Michael Janish is als IT Manager bij Quester verantwoordelijk voor het project in Oostenrijk. Daarnaast is hij de leider van het technisch team van de Europese Master Solution. “We hadden al een Red Stack op basis van Oracle, waar onder andere de database in draait. Maar het leek het ons goed om het breder aan te pakken, en verder te kijken dan alleen Oracle. Omdat we JDEdwards hebben draaien als ERP-systeem kwam IBM in beeld. Zij werken al sinds de jaren zeventig samen met JDEdwards, dus hun hardware is bij uitstek geschikt voor de software van JDEdwards.”
Bekkers vult aan: “Toen we gingen kijken naar het centrale systeem voor de ERP wilden we dat dit zou draaien op het hoogst mogelijke professionele niveau. Onze lokale organisaties zijn als het ware zelfstandige bedrijven die zich moeten inkopen in het project, dus dat doen ze alleen als we de hoogste service behoeften kunnen garanderen.”

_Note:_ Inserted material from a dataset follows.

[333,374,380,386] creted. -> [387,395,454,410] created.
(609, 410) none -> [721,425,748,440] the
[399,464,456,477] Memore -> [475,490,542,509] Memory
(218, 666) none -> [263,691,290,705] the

IBM droeg vervolgens TTNL voor als business partner. Janish: “Ik herinner me van de eerste bijeenkomst met de mensen van TTNL dat ze een hoge mate van professionaliteit hadden. Daarvan waren we onder de indruk. En hoewel ze vrij laat in het proces binnenkwamen zaten ze snel op het juiste niveau, en presenteerden ze een voorstel dat goed aansloot bij onze behoeften. Zij waren dus de partij die onze requirements kon invullen.”

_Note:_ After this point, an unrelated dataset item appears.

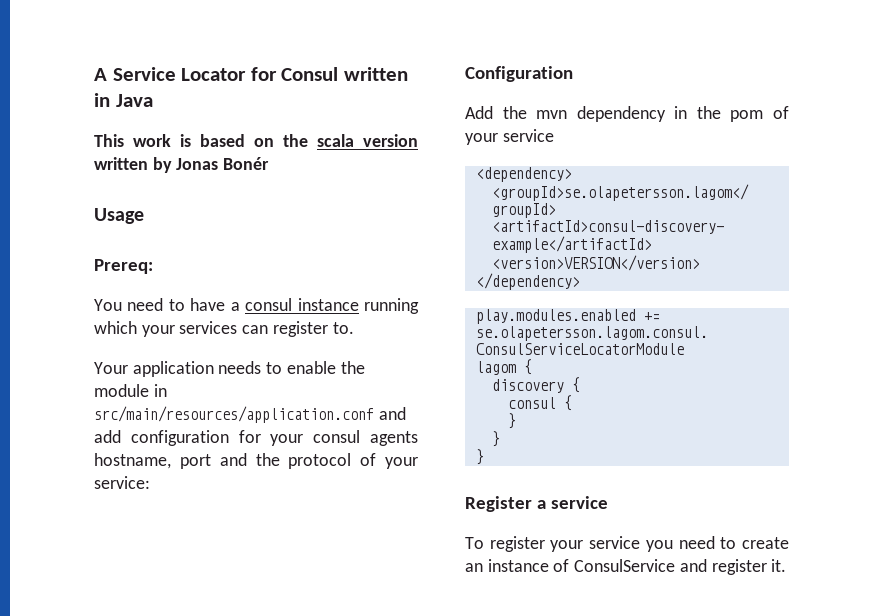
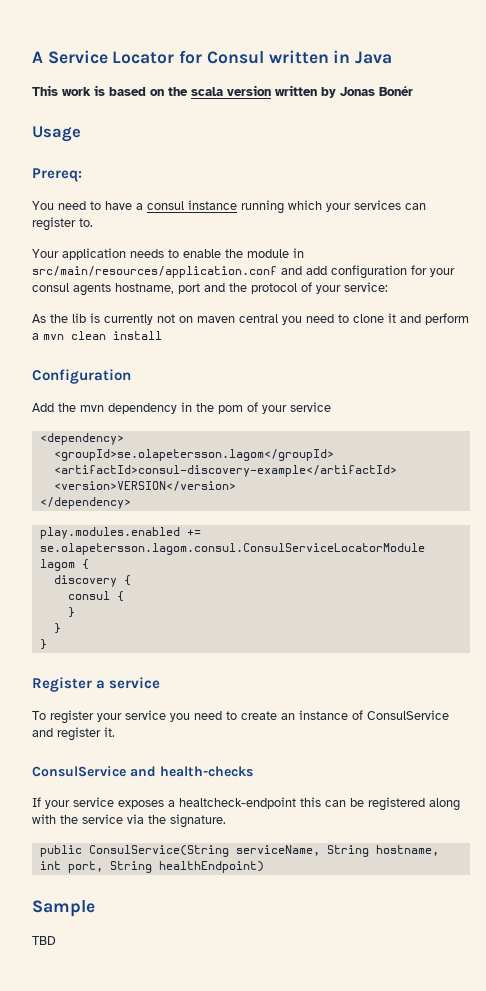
(150, 482) none -> [32,313,469,325] [32,331,162,340] // As the lib is currently not on maven central you need to clone it and perform a mvn clean install
(787, 565) none -> [32,766,253,777] [32,797,460,811] [32,814,226,828] [39,845,439,857] [39,861,264,873] [32,900,95,917] [32,936,56,945] // ConsulService and health-checks // If your service exposes a healtcheck-endpoint this can be registered along with the service via the signature. // public ConsulService(String serviceName, String hostname, int port, String healthEndpoint) // Sample // TBD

“De combinatie van TTNL, IBM en onze JDEdwards-partner bleek een goede fit. Het gaat weliswaar om drie bedrijven, maar ze werkten samen als één team.” TTNL heeft ondertussen het serverpark van CRH geleverd, op basis van een IBM Power 7-infrastructuur. “Deze infrastructuur is in hoge mate gevirtualiseerd, vanuit de visie dat we het zo eenvoudig mogelijk wilden houden, met een hoge mate van redundantie, schaalbaarheid en beschikbaarheid.”

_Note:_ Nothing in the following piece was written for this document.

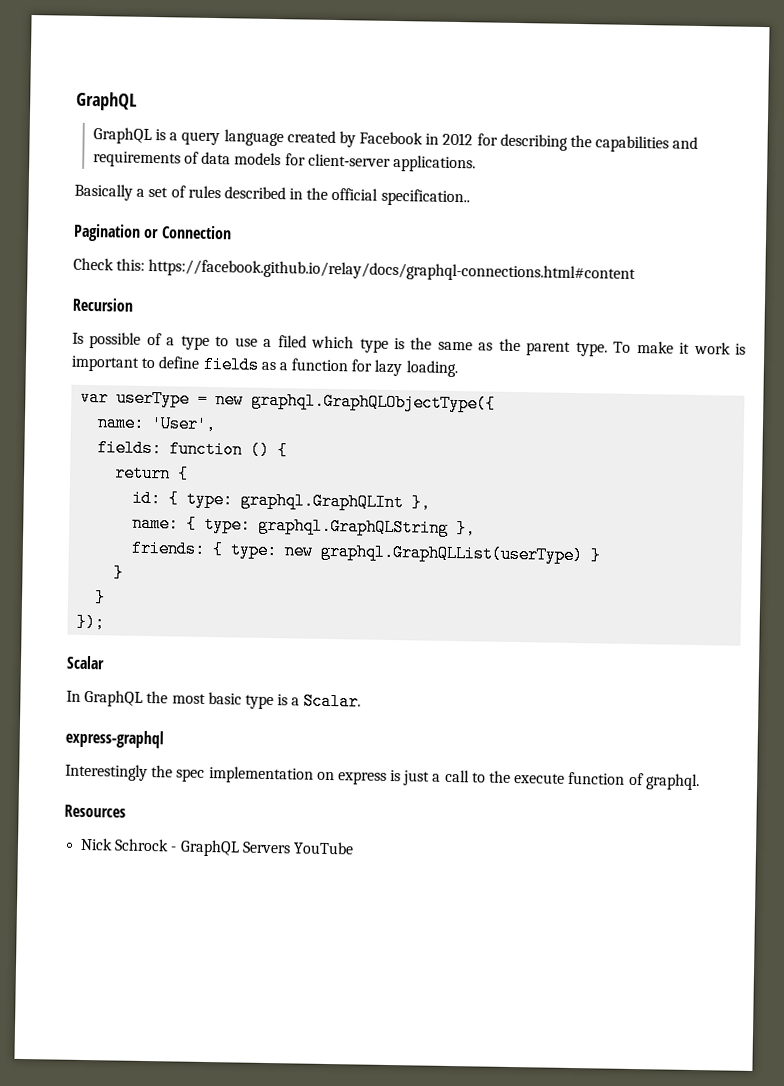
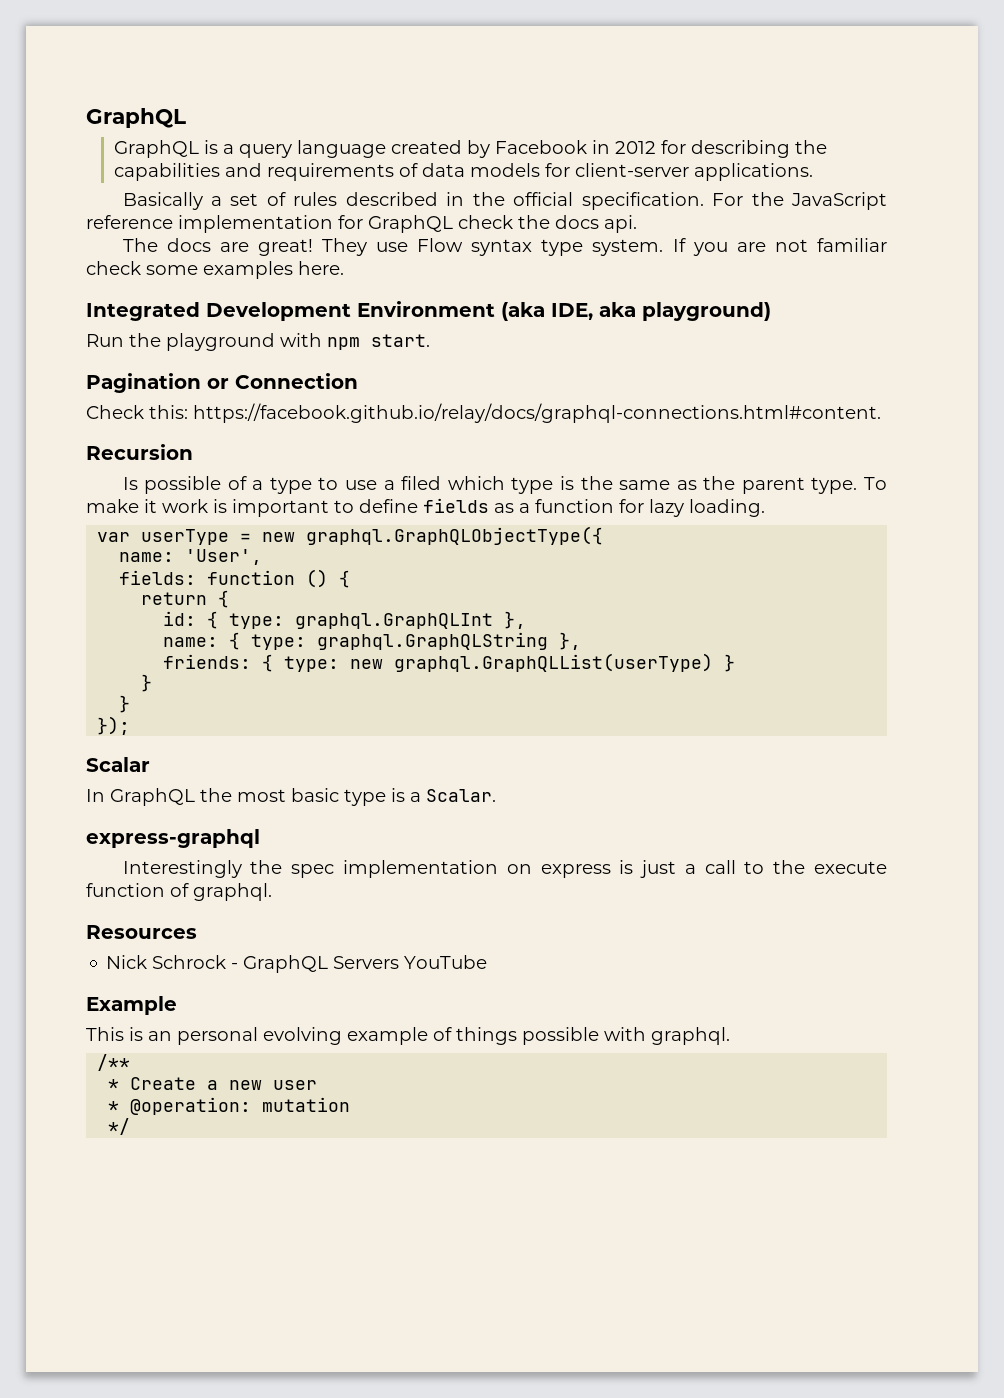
[380,188,470,207] specification.. -> [581,192,888,210] [86,215,637,233] [122,238,887,256] [86,261,344,279] [86,301,771,321] [86,333,430,351] specification. For the JavaScript reference implementation for GraphQL check the docs api. // The docs are great! They use Flow syntax type system. If you are not familiar check some examples here. // Integrated Development Environment (aka IDE, aka playground) // Run the playground with npm start.
[148,258,637,283] https://facebook.github.io/relay/docs/graphql-connections.html#content -> [193,403,881,423] https://facebook.github.io/relay/docs/graphql-connections.html#content.
(354, 848) none -> [86,996,177,1015] [86,1027,730,1045] [97,1054,131,1071] [108,1077,318,1090] [108,1097,351,1115] [108,1118,131,1135] // Example // This is an personal evolving example of things possible with graphql. // /** // * Create a new user // * @operation: mutation // */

TTNL was verantwoordelijk voor hardware, implementatie, en de monitoring tijdens het project. CRH heeft de vernieuwde ICT-infrastructuur ondergebracht in twee datacenters, één in Amsterdam en één in Brussel. In beide datacenters staan twee identieke serverinfrastructuren. “Als CRH huren we daar ruimte, en delen de meters alleen met onze dochterbedrijven.”
Redundantie
Vanuit de datacenters lopen internationale dataverbindingen naar elkaar, en naar de lokale vestigingen. “Wanneer de route naar het ene datacenter geblokkeerd is, schakelen we gelijk over op het andere datacenter. Bovendien synchroniseren we de data tussen beide datacenters. Het was voor ons dus absoluut essentieel om een bulletproof oplossing te hebben. Disaster recovery was vanaf het begin een essentiële requirement. Als we moeten overschakelen van het ene naar het andere datacenter willen we dat het dataverlies minimaal is. Verder moet de infrastructuur binnen dertig minuten weer up and running zijn. Dat is overigens alleen het worst case-scenario. Die beslissing wordt niet automatisch genomen, maar handmatig, omdat het zo’n ingrijpende beslissing is. Dat doet iemand van CRH, die beslissing kun je niet outsourcen.”
Tegelijkertijd fungeren de twee datacenters als back up-infrastructuur. “We synchroniseren niet alleen de data tussen de twee datacenters, maar synchroniseren ook de back up over de twee datacenters. Daar wordt het op tape gezet, dus dat is het scenario voor de worst-worst case: als een van de datacenters volledig uitvalt en de tapes werken daar ook niet meer, dan hebben we daarvoor een oplossing. We hebben hiermee een goede balans gevonden tussen budget en betrouwbaarheid.”
De eerste systemen zijn ondertussen operationeel in Oostenrijk. Daar zijn de afgelopen maanden allerlei praktische aanpassingen gedaan in de configuratie. “We hebben de systemen geoptimaliseerd, mede op basis van stresstests, om problemen te voorkomen. Onze voortgang in de roadmap is nu dat we de master solution klaar hebben en die nu in de landen gaan invoeren. We komen daarvoor iedere twee weken bijeen met de mensen van TTNL, en zowel op een persoonlijk als professioneel niveau is dat een goede match. Het beeld dat we aan het begin van ze hadden is in stand gebleven, het voelt nog steeds alsof we werken met één team.”